RECORDS FOR THE EXERCISE:
== Segment start ==
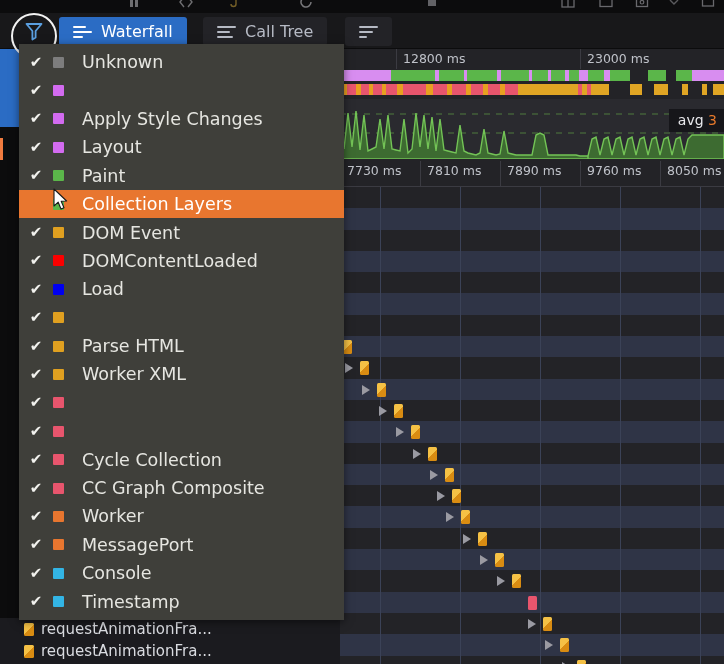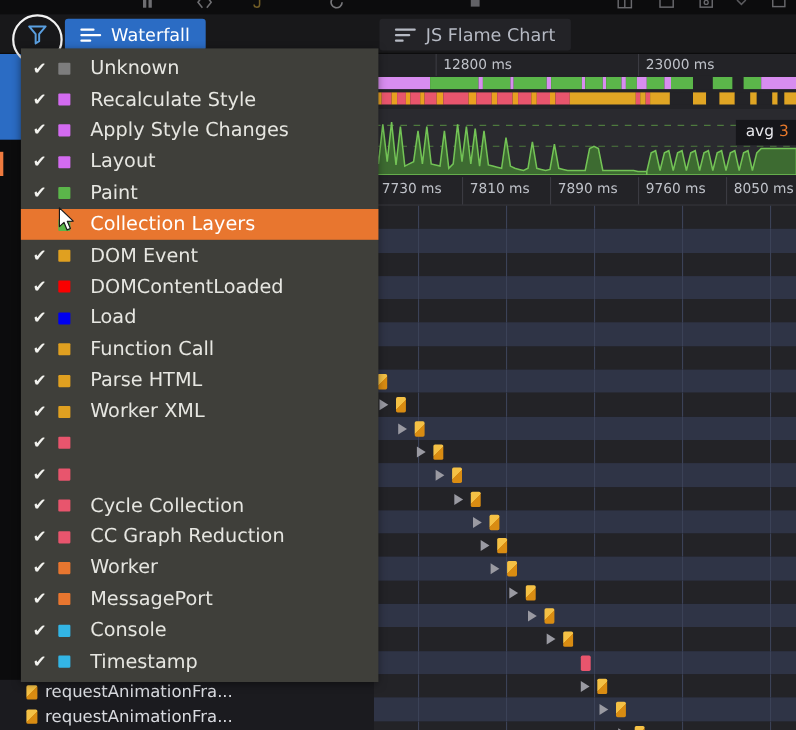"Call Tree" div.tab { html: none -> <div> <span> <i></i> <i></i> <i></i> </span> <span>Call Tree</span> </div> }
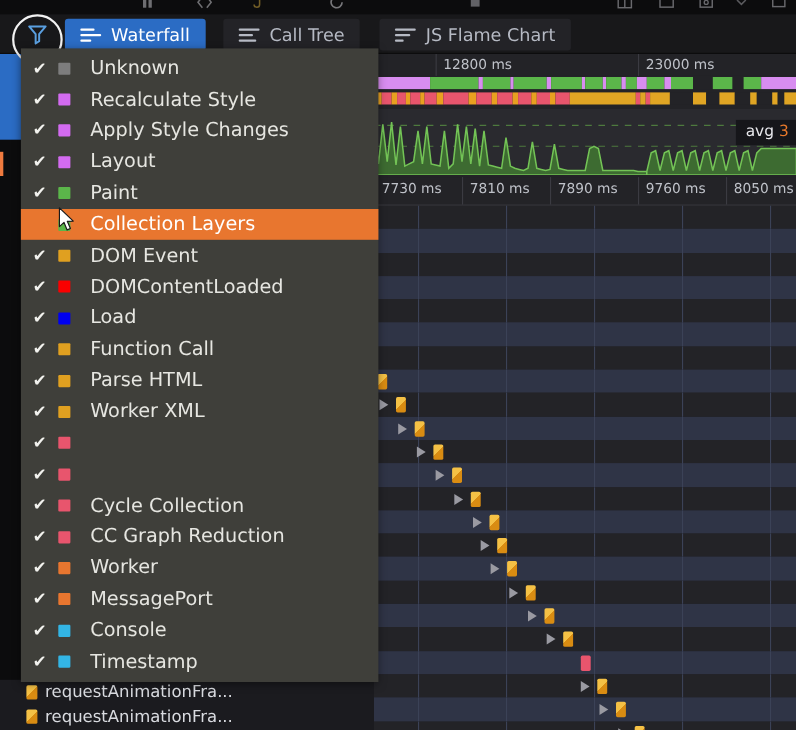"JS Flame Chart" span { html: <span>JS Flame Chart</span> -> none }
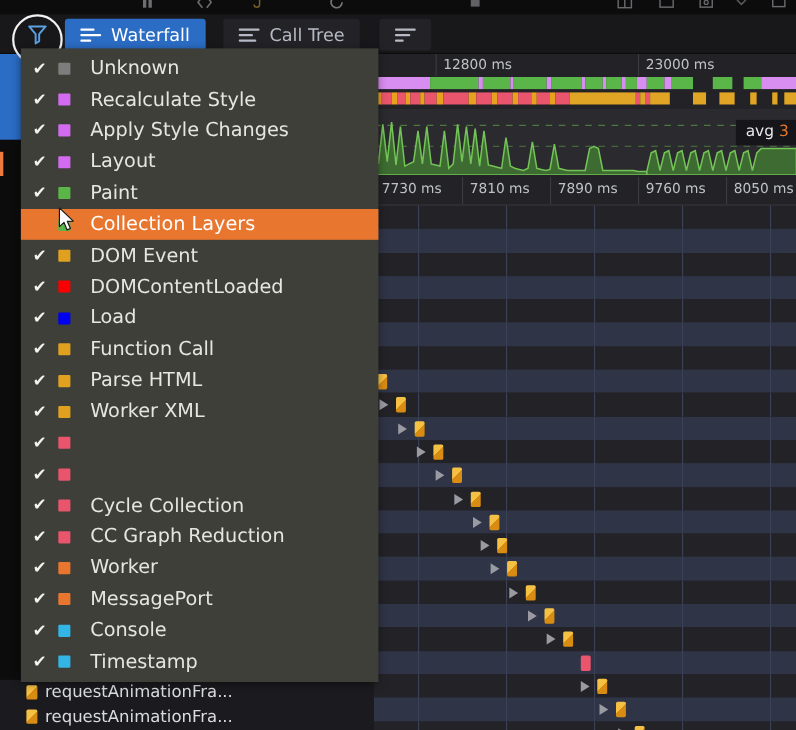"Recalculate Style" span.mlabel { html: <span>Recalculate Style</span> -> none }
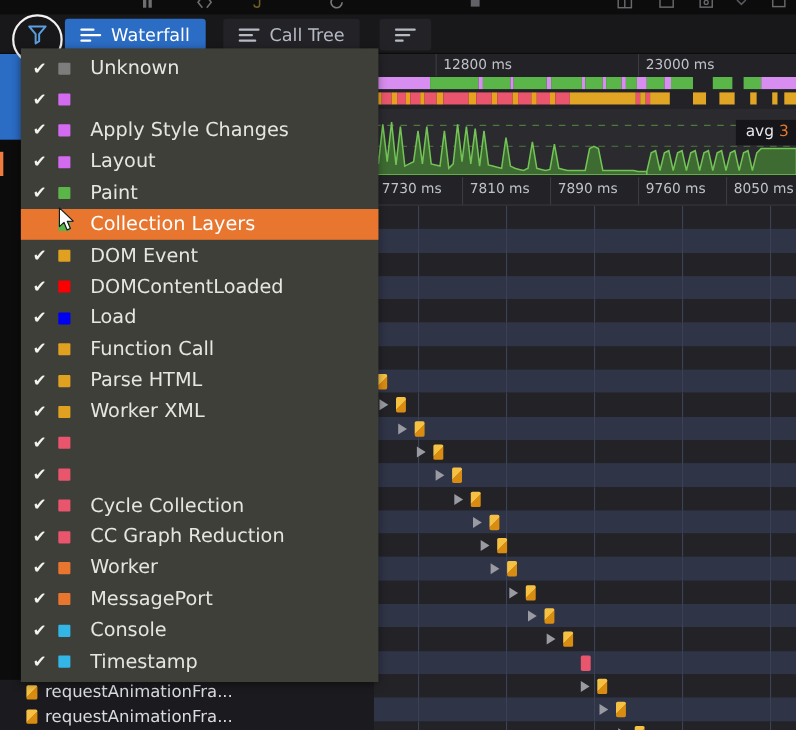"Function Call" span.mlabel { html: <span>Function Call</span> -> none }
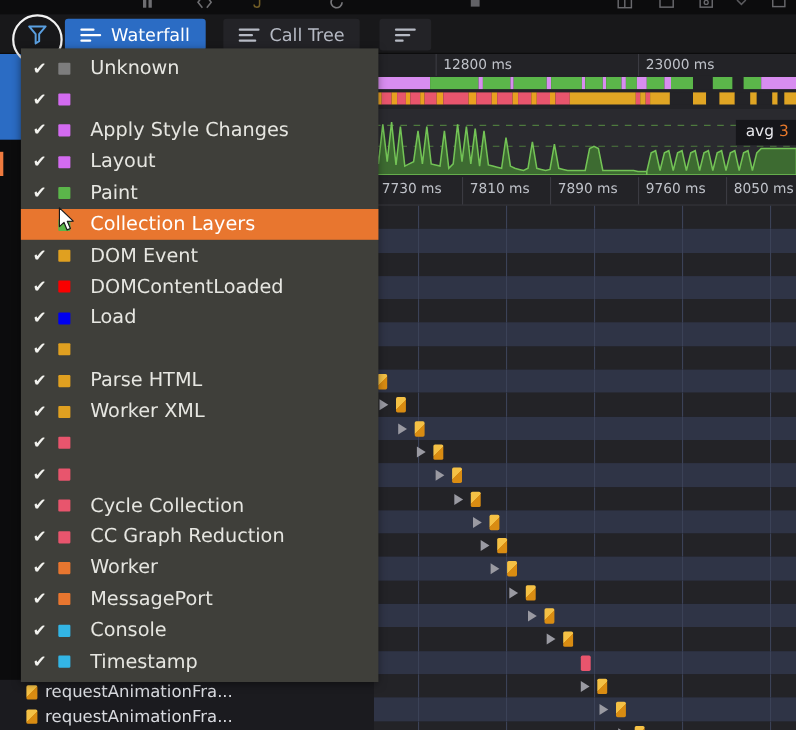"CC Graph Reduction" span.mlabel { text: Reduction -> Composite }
== Segment end ==
== Segment start ==
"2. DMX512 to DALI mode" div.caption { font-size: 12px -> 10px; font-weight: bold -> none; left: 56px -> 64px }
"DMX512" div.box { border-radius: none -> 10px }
== Segment end ==
WHAT THE TASK ASKS: Out of the records above, return only the lines from the one with "html: none ->" through the one with "html: <span>Function Call</span>", exactly, and none of the pictures.

THE ANSWER:
"Call Tree" div.tab { html: none -> <div> <span> <i></i> <i></i> <i></i> </span> <span>Call Tree</span> </div> }
"JS Flame Chart" span { html: <span>JS Flame Chart</span> -> none }
"Recalculate Style" span.mlabel { html: <span>Recalculate Style</span> -> none }
"Function Call" span.mlabel { html: <span>Function Call</span> -> none }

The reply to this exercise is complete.